Das Stadion ist nicht unzumutbar

Der Ausbau des Weserstadions darf beginnen: Das Oberverwaltungsgericht wies gestern die Klagen dreier AnwohnerInnen zurück. Lärmgrenzwerte werden aber wohl bisweilen leicht überschritten

von Jan Zier

Das böse Wort vom „Schwarzbau“ mochte Andreas Reich, der Anwalt dreier AnwohnerInnen vom Osterdeich, nicht in den Mund nehmen. Und doch: Es liege keine Baugenehmigung für das Weserstadion vor, beharrte er gestern vor dem Oberverwaltungsgericht (OVG) Bremen. Ein Abriss droht indes nicht, versicherten die Richter, auch einem Ausbau um 8.000 auf insgesamt 50.000 Plätze steht rechtlich nichts mehr entgegen.

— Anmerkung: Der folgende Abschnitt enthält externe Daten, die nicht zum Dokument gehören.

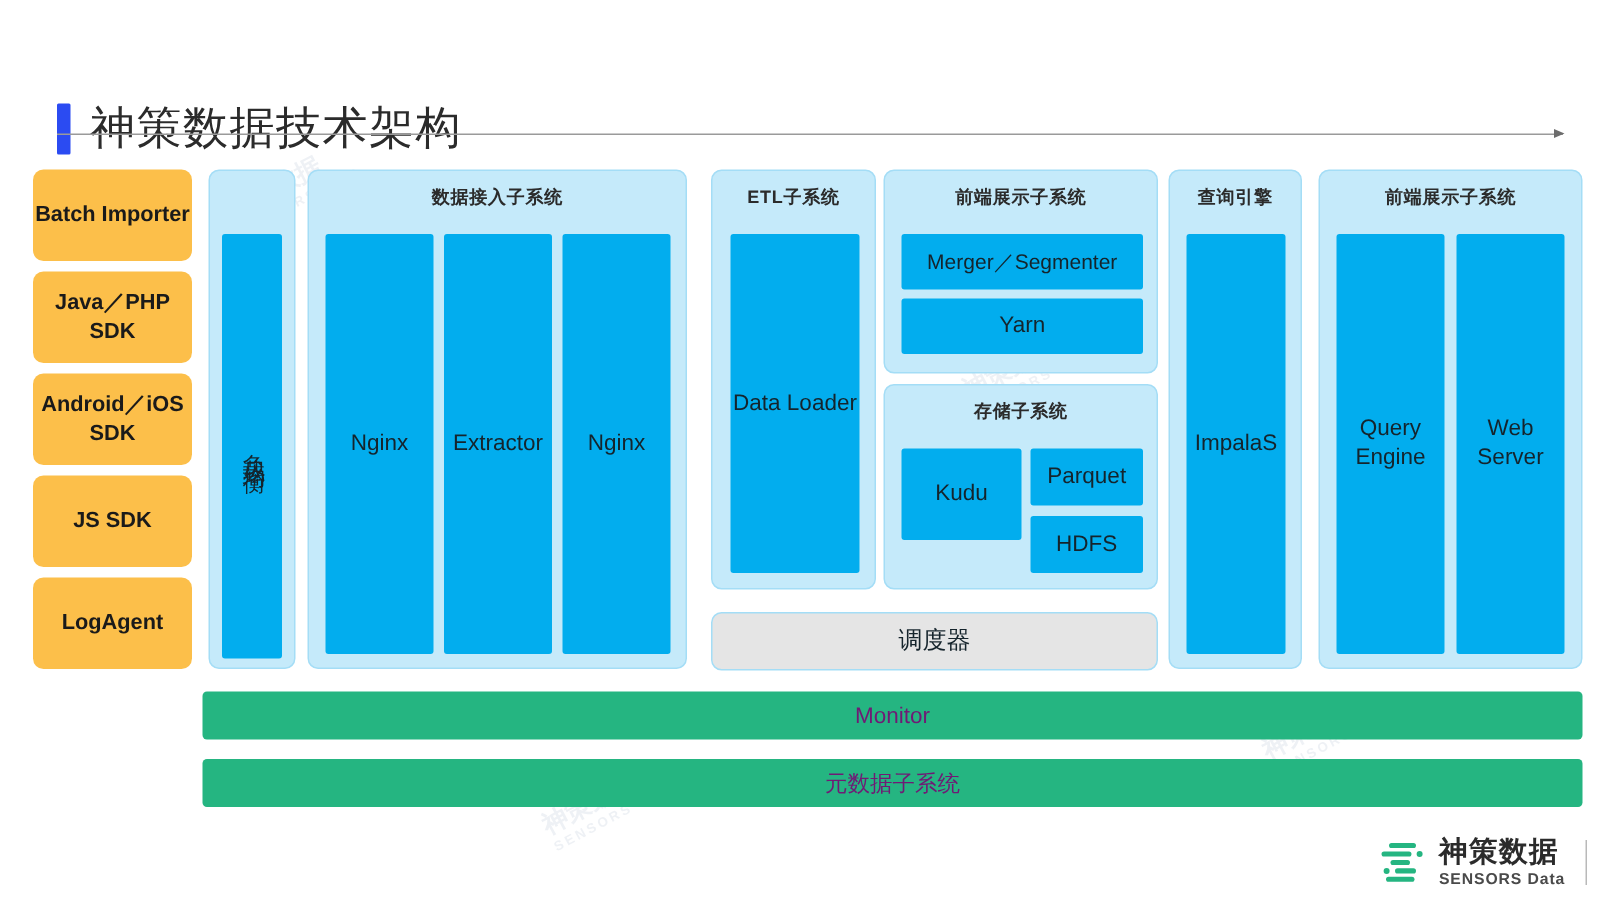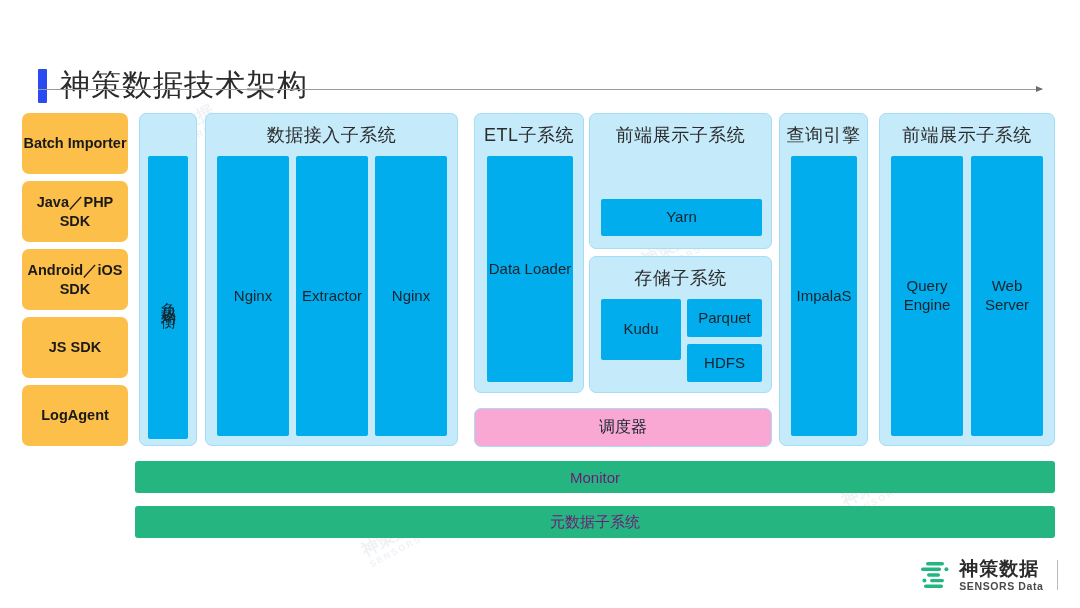"数据接入子系统" .group-title { font-size: 18px -> 12px; font-weight: 400 -> 700 }
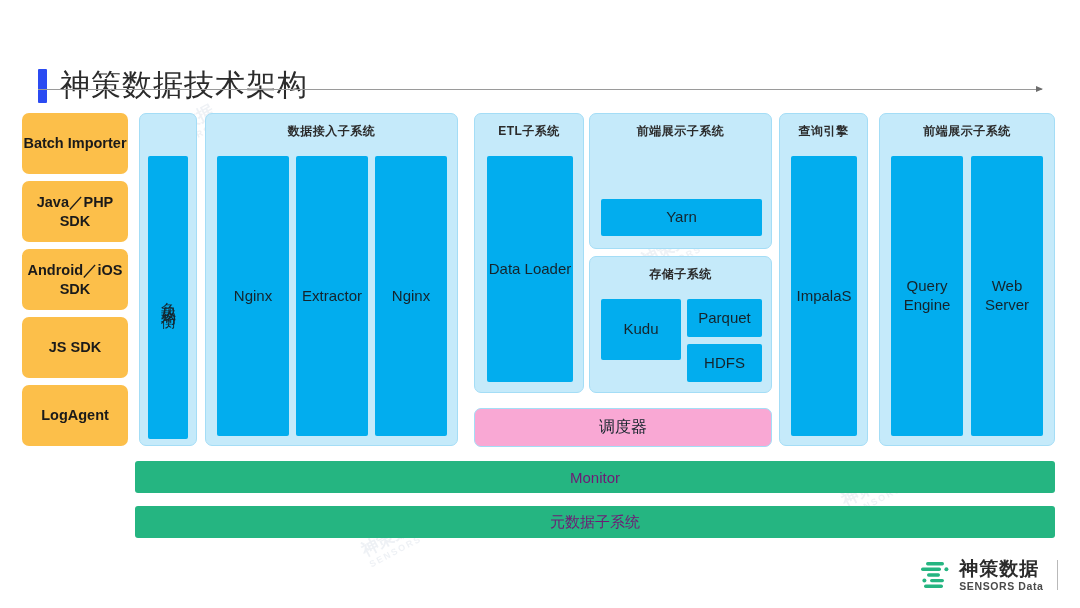"Merger／Segmenter" div.node { html: none -> <div> <span>Merger／Segmenter</span> </div> }
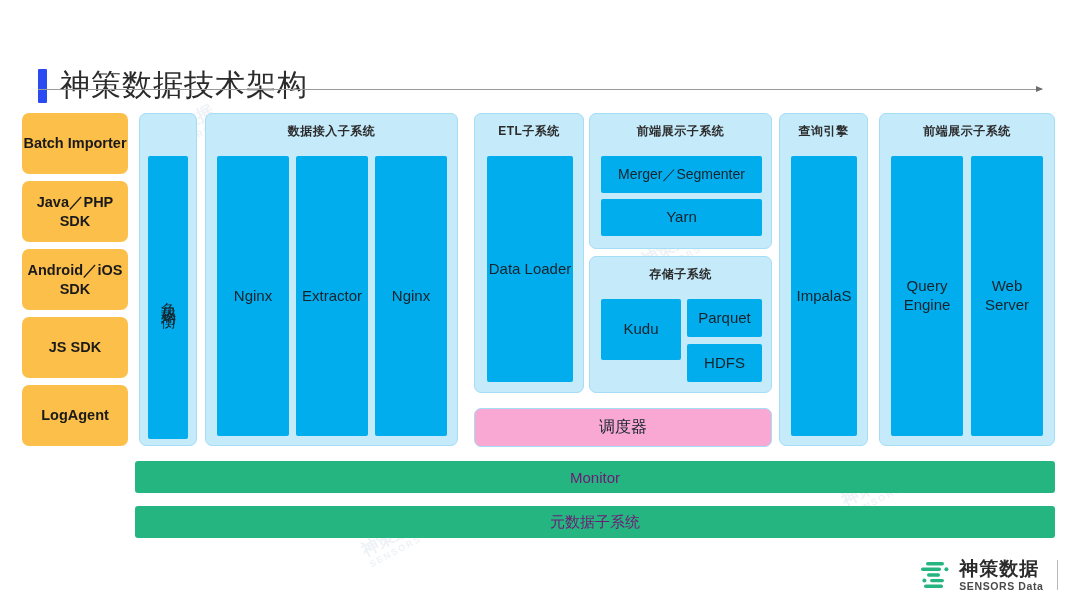"调度器" .sched { background: #f9a8d4 -> #e5e5e5 }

Den Antrag, den Bebauungsplan der Bürgerschaft für unwirksam zu erklären, wiesen die Richter gestern zurück. Eine Revision gegen das Urteil hat das OVG nicht zugelassen, der Ausbau kann damit beginnen. Wann die Bagger anrollen, ist aber noch unklar.

Die AnliegerInnen hatten gegen die Aufstockung des Stadions um eine dritte Zuschauertribüne geklagt, weil sie die „erdrückende Wirkung“ des „monströsen Bauwerks“ fürchten. Reich sprach von einem „Klotz“ von 200 Metern Länge – und wirft den Behörden zahlreiche Fehler bei der Abwägung der Anwohnerinteressen vor.

Die ausgebaute Spielstätte – deren künftiger Dachrand den heutigen um fast neun Meter überragen soll – sorge nicht nur für mehr Schatten am Osterdeich, so die AnwohnerInnen, sondern auch für mehr Lärm. Gerade bei Champions League-Spielen, die in der Regel erst um 22.30 Uhr enden, komme es zu einer „exorbitanten Überschreitung“ der Lärmgrenzwerte, so Reich.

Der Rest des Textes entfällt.